For me this makes it difficult to decide which 'k' is optimal as the algorithm performs differently for different 'k's using different random states. Surely this doesn't mean that, for this particular dataset, 'k' is arbitrary? Can anyone shed some light on this?
This is completely expected. When you do the train-test-split, you are effectively sampling from your original population. This means that when you fit a model, any statistic (such as a model parameter estimate, or a model score) will it self be a sample estimate taken from some distribution. What you really want is a confidence interval around this score and the easiest way to get that is to repeat the sampling and remeasure the score.
But you have to be very careful how you do this. Here are some robust options:
The most common solution to this problem is to use k-fold cross-validation. In order not to confuse this k with the k from knn I'm going to use a capital for cross-validation (but bear in mind this is not normal nomenclature) This is a scheme to do the suggestion above but without a target leak. Instead of creating many splits at random, you split the data into K parts (called folds). You then train K models each time on K-1 folds of the data leaving aside a different fold as your test set each time. Now each model is independent and without a target leak. It turns out that the mean of whatever success score you use from these K models on their K separate test sets is a good estimate for the performance of training a model with those hyperparameters on the whole set. So now you should get a more stable score for each of your different values of k (small k for knn) and you can choose a final k this way.
Some extra notes:
GridSearchCV
Pipeline
s. This is very important, make sure you understand it.stratify
argument on train_test_split
.Note the CV is the industry standard and that's what you should do, but there are other options:
You can read about this in detail in introduction to statistical learning section 5.2 (pg 187) with examples in section 5.3.4.
The idea is to take you training set and draw a random sample from it with replacement.
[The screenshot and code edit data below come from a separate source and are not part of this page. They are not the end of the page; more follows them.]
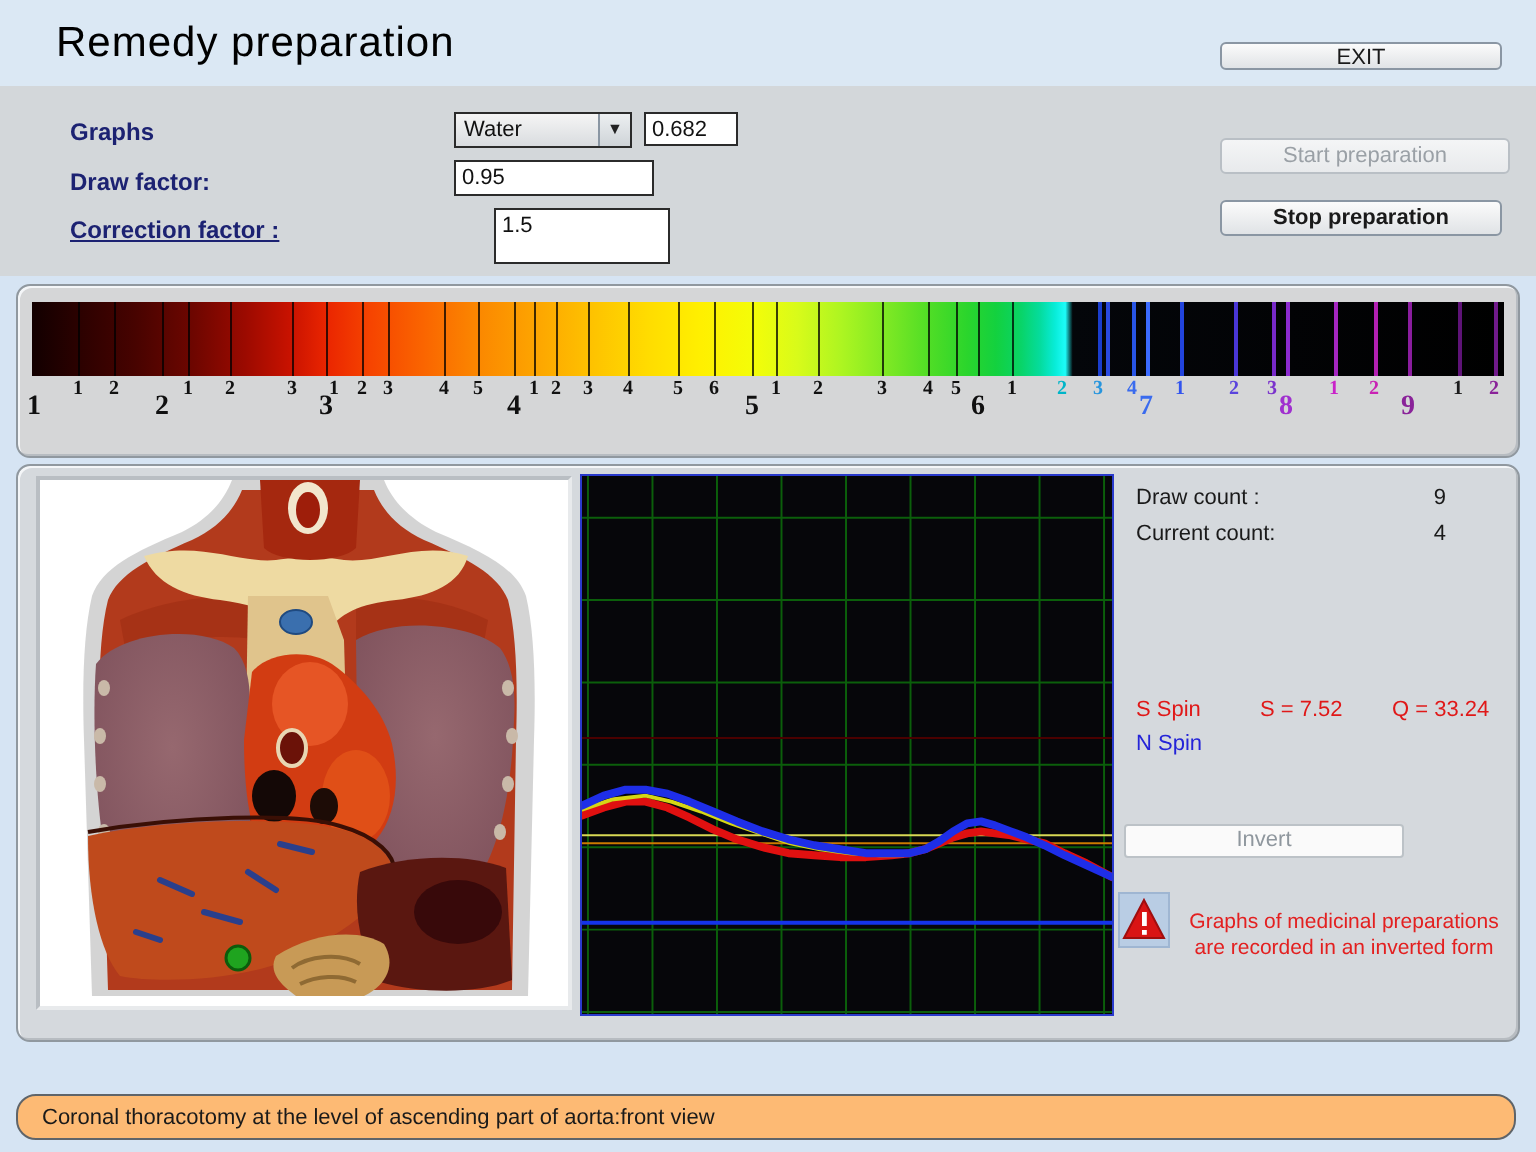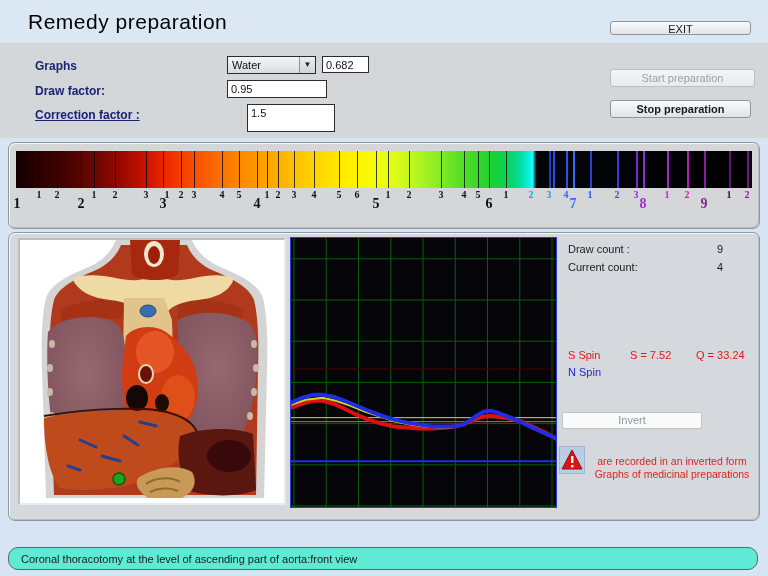"are recorded in an inverted" div { order: before "Graphs of medicinal preparations" -> after "Graphs of medicinal preparations" }
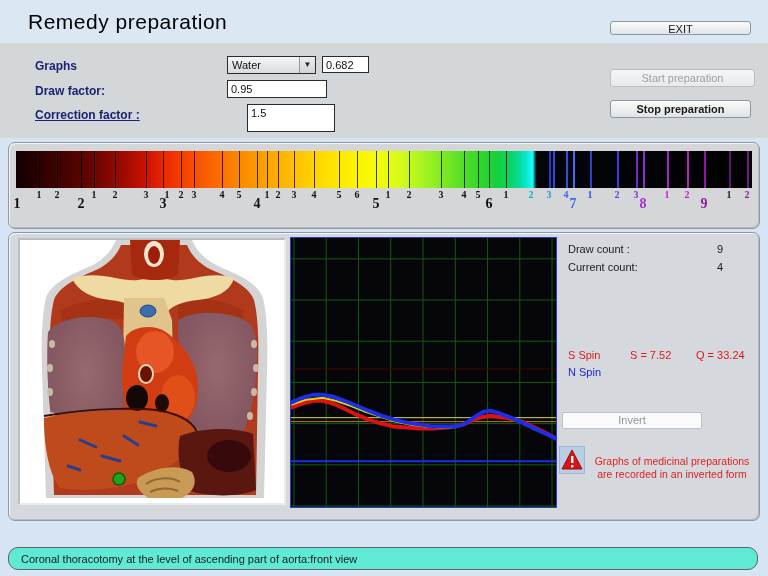"Coronal thoracotomy at the level" #status-bar { background: #5eead4 -> #fdba74 }
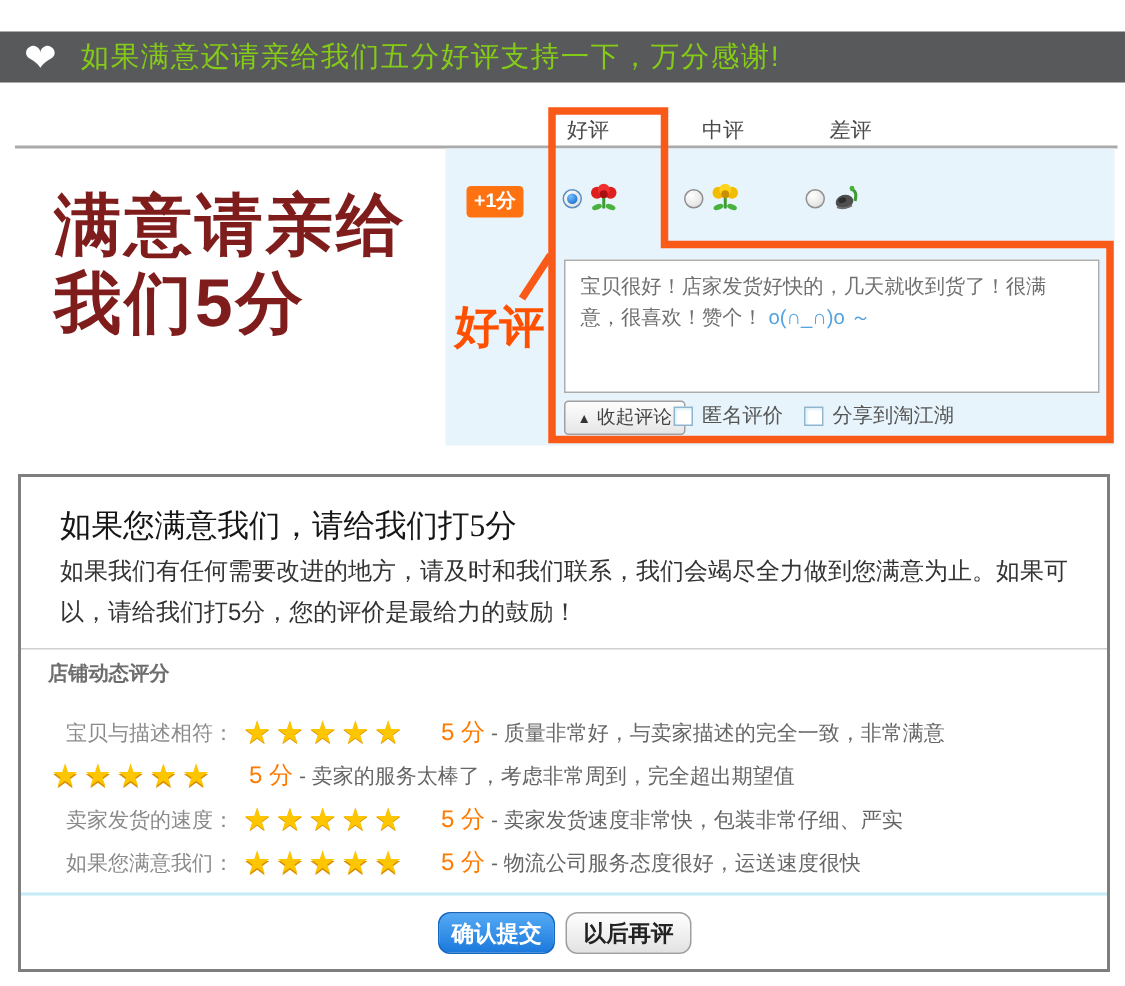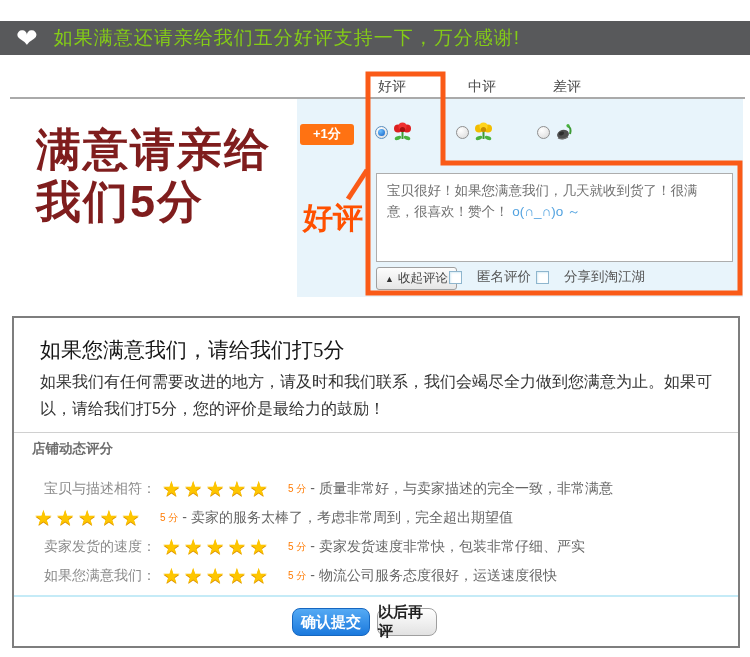"+1分" .badge { left: 300px -> 311px; padding: 1px 13px 2px -> 1px 5px 2px }
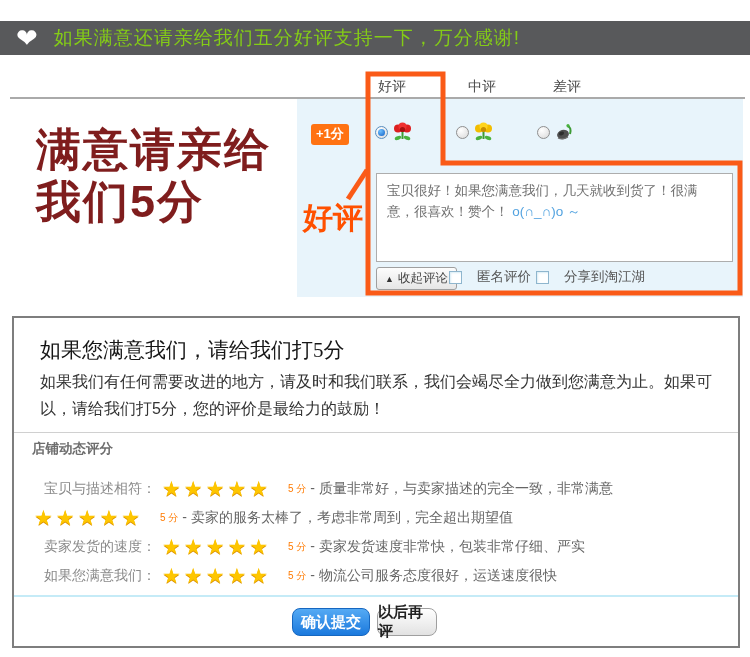"宝贝很好！如果您满意我们，几天就收到货了！很满意，很喜欢！赞个！" span { text: 如果您满意我们 -> 店家发货好快的 }
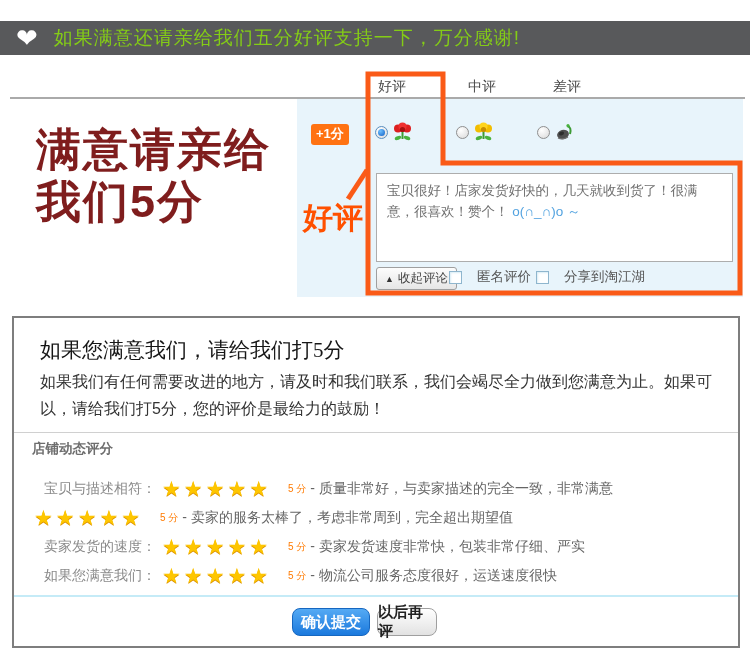"匿名评价" .chkgroup { gap: 15px -> 6px }
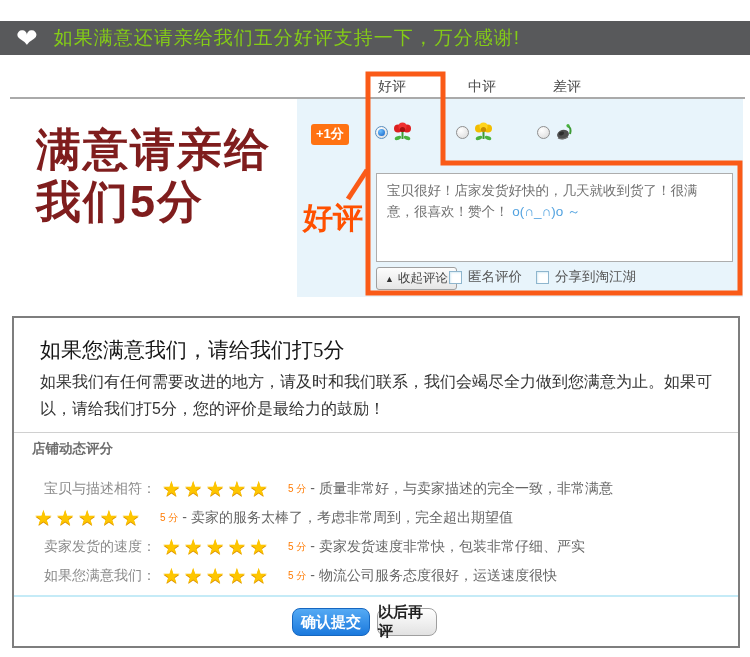"5 分" .score { font-size: 10px -> 16px; margin-left: 4px -> 10px }
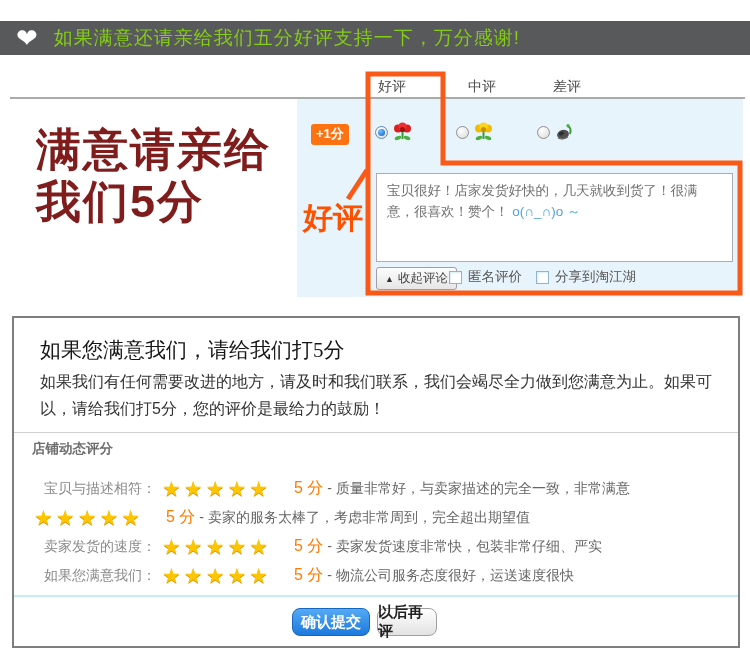"以后再评" .btn-later { width: 60px -> 84px }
This means you end up with some repeated records. You take this new training set, train and model and then score it on the records that didn't make it into the bootstrapped sample (often called out-of-bag samples). You repeat this process multiple times. You can now get a distribution of your score (e.g. accuracy) which you can use to choose your hyper-parameter rather than just the point estimate you were using before.
Jeremy Howard has a very interesting suggestion on how to calibrate your validation set to be a good representation of your test set. You only need to watch about 5 minutes from where that link starts. The idea is to split into three sets (which you should be doing anyway to choose a hyper parameter like k), train a bunch of very different but simple quick models on your train set and then score them on both your validation and test set. It is OK to use the test set here because these aren't real models that will influence your final model. Then plot the validation scores vs the test scores. They should fall roughly on a straight line (the y=x line). If they do, this means the validation set and test set are both either good or bad, i.e. performance in the validation set is representative of performance in the test set. If they don't fall on this straight line, it means the model scores you get from you validation set are not indicative of the score you'll get on unseen data and thus you can't use that split to train a sensible model.
This is obviously not very practical for your situation but I thought I'd mention it for completeness. As your sample size increases, your standard error drops (i.e. you can get tighter bounds on your confidence intervals). But you'll need more training and more test data. While you might not have access to that here, it's worth keeping in mind for real world situations where you can assess the trade-off of the cost of gathering new data vs the desired accuracy in assessing your model performance (and probably the performance itself too).